_HOW TO COMPLETE THIS TASK_:
Which lines of the data contain the string "width"? Copy every one of them.

_WORKING DATA_:
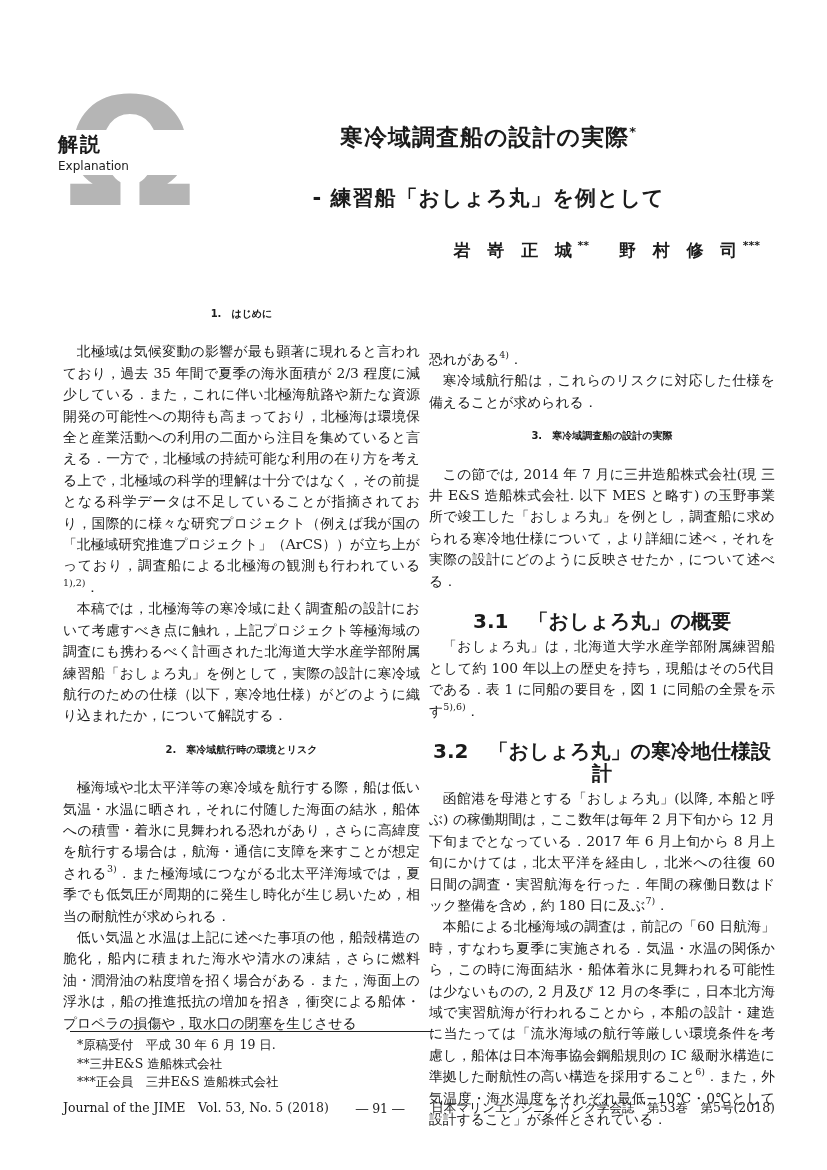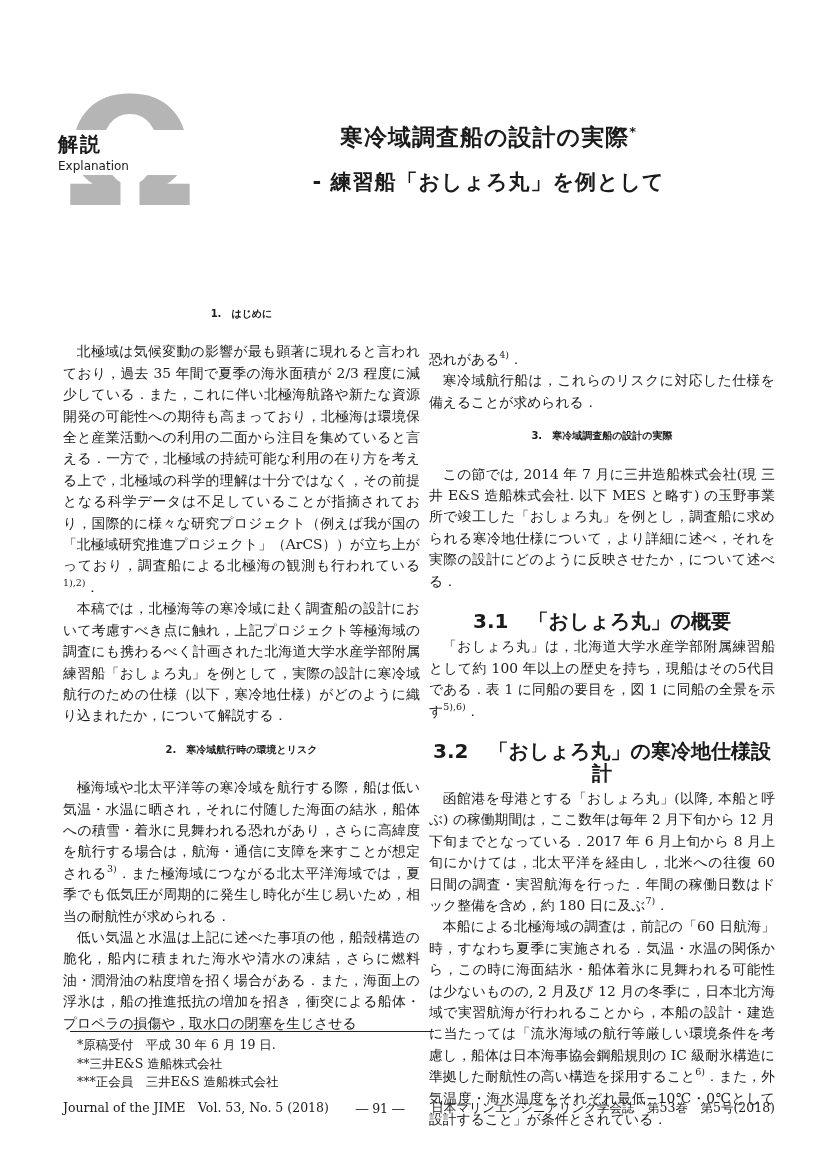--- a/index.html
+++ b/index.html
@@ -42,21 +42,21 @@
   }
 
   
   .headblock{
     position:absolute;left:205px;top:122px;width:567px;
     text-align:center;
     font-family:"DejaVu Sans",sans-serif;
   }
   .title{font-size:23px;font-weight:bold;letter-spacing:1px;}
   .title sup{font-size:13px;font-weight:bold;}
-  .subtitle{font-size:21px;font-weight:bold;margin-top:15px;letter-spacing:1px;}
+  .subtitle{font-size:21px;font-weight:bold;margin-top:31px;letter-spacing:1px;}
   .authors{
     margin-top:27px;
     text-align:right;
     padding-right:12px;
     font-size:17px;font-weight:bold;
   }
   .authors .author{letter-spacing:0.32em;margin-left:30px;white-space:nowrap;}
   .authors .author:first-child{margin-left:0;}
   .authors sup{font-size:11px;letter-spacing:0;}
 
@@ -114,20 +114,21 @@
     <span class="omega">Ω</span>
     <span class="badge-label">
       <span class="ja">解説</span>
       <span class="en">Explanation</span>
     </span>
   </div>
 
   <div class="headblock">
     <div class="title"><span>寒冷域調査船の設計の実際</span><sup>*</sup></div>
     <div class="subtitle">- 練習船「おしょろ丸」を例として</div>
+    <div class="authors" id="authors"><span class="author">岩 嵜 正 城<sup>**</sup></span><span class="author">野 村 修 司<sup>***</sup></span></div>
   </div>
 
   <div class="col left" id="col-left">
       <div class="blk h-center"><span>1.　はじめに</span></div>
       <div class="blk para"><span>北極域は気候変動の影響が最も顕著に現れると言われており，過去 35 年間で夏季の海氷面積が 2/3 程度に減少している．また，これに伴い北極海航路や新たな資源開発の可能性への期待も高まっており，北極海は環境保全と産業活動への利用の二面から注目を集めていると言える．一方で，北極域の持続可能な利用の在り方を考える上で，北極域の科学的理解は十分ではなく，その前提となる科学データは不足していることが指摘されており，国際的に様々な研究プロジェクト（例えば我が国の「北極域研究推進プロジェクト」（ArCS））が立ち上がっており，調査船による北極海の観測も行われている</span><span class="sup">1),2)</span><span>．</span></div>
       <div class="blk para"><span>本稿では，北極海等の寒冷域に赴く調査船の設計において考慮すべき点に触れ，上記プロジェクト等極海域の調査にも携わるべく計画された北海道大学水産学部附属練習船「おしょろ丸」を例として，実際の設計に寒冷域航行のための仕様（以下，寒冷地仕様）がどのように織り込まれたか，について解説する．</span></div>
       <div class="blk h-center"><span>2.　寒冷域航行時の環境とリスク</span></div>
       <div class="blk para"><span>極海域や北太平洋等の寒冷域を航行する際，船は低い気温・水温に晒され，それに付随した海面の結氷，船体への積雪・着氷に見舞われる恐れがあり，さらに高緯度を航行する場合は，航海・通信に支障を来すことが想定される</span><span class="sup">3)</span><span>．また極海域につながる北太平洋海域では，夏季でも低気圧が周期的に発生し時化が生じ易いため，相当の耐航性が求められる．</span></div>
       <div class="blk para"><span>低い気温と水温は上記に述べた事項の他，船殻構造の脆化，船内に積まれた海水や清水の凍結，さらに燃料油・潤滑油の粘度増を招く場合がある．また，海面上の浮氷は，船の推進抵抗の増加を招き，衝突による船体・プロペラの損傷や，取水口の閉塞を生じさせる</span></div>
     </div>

==

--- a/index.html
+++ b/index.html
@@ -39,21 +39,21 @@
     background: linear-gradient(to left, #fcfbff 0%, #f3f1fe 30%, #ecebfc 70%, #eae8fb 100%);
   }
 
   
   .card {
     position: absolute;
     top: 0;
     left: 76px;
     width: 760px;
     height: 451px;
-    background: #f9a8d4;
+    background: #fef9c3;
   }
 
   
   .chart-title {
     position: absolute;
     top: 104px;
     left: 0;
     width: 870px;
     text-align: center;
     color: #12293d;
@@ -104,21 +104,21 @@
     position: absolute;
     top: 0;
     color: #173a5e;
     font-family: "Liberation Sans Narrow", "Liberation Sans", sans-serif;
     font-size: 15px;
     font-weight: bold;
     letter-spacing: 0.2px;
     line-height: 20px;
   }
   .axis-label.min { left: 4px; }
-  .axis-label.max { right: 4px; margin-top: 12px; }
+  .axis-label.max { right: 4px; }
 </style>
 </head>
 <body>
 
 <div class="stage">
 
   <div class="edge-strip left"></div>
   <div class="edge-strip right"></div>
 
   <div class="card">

---

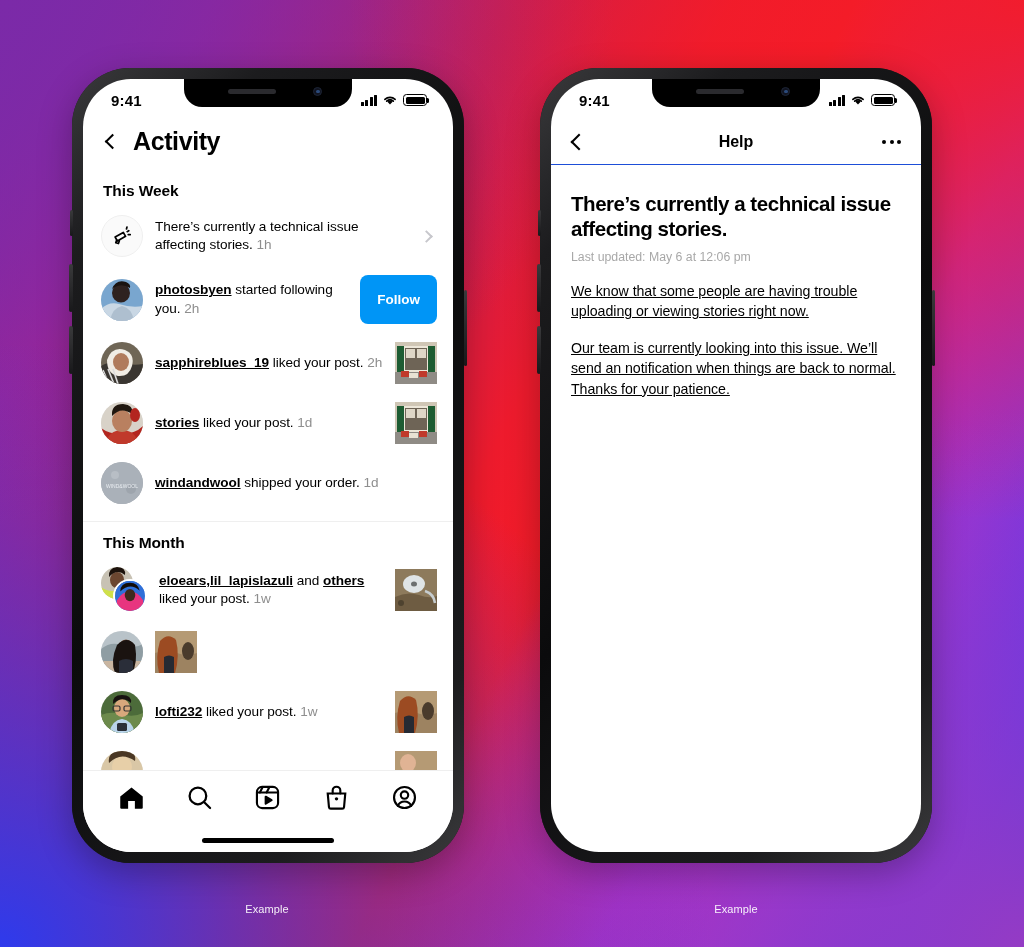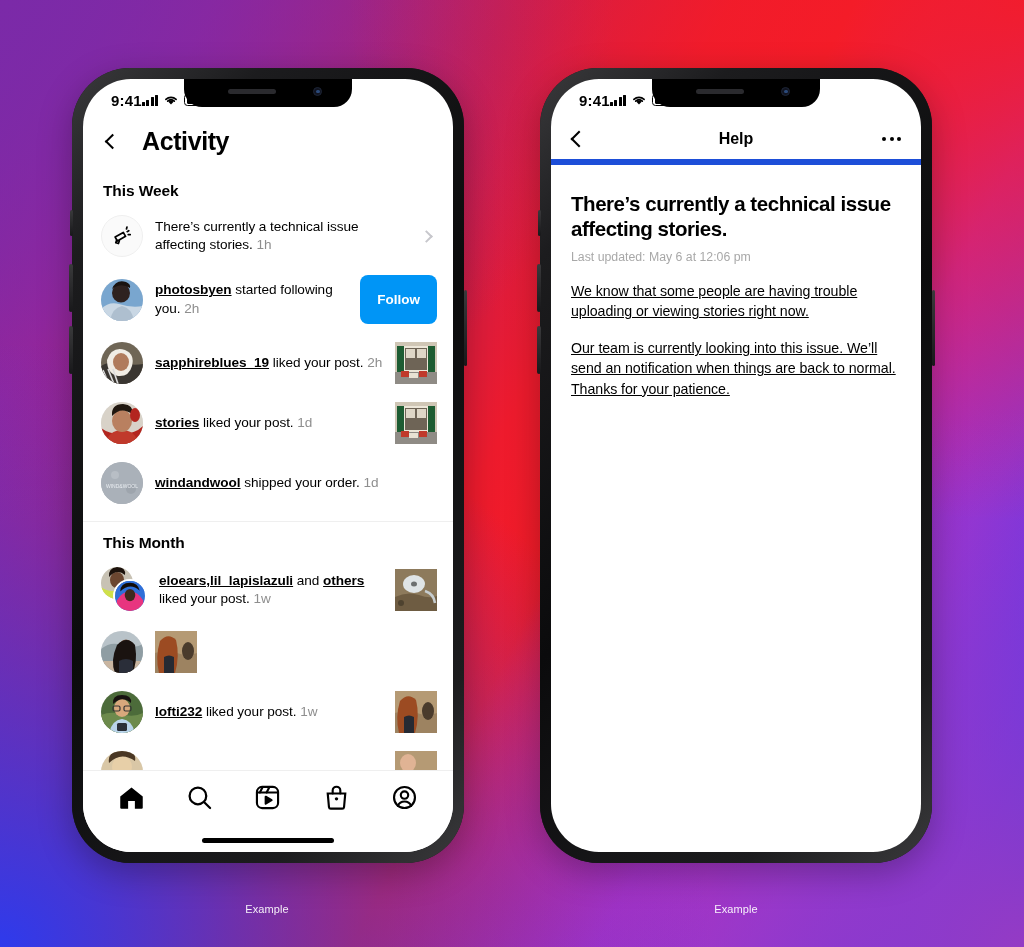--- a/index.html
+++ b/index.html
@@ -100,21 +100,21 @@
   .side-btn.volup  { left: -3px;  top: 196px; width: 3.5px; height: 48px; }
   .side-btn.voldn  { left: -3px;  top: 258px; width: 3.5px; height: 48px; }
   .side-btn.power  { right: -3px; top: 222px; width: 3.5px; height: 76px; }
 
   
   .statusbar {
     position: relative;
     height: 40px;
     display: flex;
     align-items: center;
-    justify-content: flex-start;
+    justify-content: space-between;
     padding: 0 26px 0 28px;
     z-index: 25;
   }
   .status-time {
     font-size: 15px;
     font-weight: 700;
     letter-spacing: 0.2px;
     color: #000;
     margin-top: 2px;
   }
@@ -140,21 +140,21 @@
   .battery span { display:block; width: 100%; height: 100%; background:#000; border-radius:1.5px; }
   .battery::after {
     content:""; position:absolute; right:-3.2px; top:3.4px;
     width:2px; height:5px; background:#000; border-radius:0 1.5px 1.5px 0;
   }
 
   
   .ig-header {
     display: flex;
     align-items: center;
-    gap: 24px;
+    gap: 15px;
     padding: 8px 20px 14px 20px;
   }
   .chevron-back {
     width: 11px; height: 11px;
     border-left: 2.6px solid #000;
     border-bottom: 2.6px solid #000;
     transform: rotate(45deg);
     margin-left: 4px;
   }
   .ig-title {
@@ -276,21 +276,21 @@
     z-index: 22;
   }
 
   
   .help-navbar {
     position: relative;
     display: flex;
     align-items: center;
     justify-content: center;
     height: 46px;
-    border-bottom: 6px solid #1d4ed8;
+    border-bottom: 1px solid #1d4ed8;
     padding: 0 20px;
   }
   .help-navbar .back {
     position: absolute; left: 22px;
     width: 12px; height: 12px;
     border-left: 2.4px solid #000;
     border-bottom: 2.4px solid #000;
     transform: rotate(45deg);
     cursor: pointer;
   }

_WORKED SOLUTION_:
     position:absolute;left:205px;top:122px;width:567px;
     width: 760px;
     width: 870px;
   .side-btn.volup  { left: -3px;  top: 196px; width: 3.5px; height: 48px; }
   .side-btn.voldn  { left: -3px;  top: 258px; width: 3.5px; height: 48px; }
   .side-btn.power  { right: -3px; top: 222px; width: 3.5px; height: 76px; }
   .battery span { display:block; width: 100%; height: 100%; background:#000; border-radius:1.5px; }
     width:2px; height:5px; background:#000; border-radius:0 1.5px 1.5px 0;
     width: 11px; height: 11px;
     width: 12px; height: 12px;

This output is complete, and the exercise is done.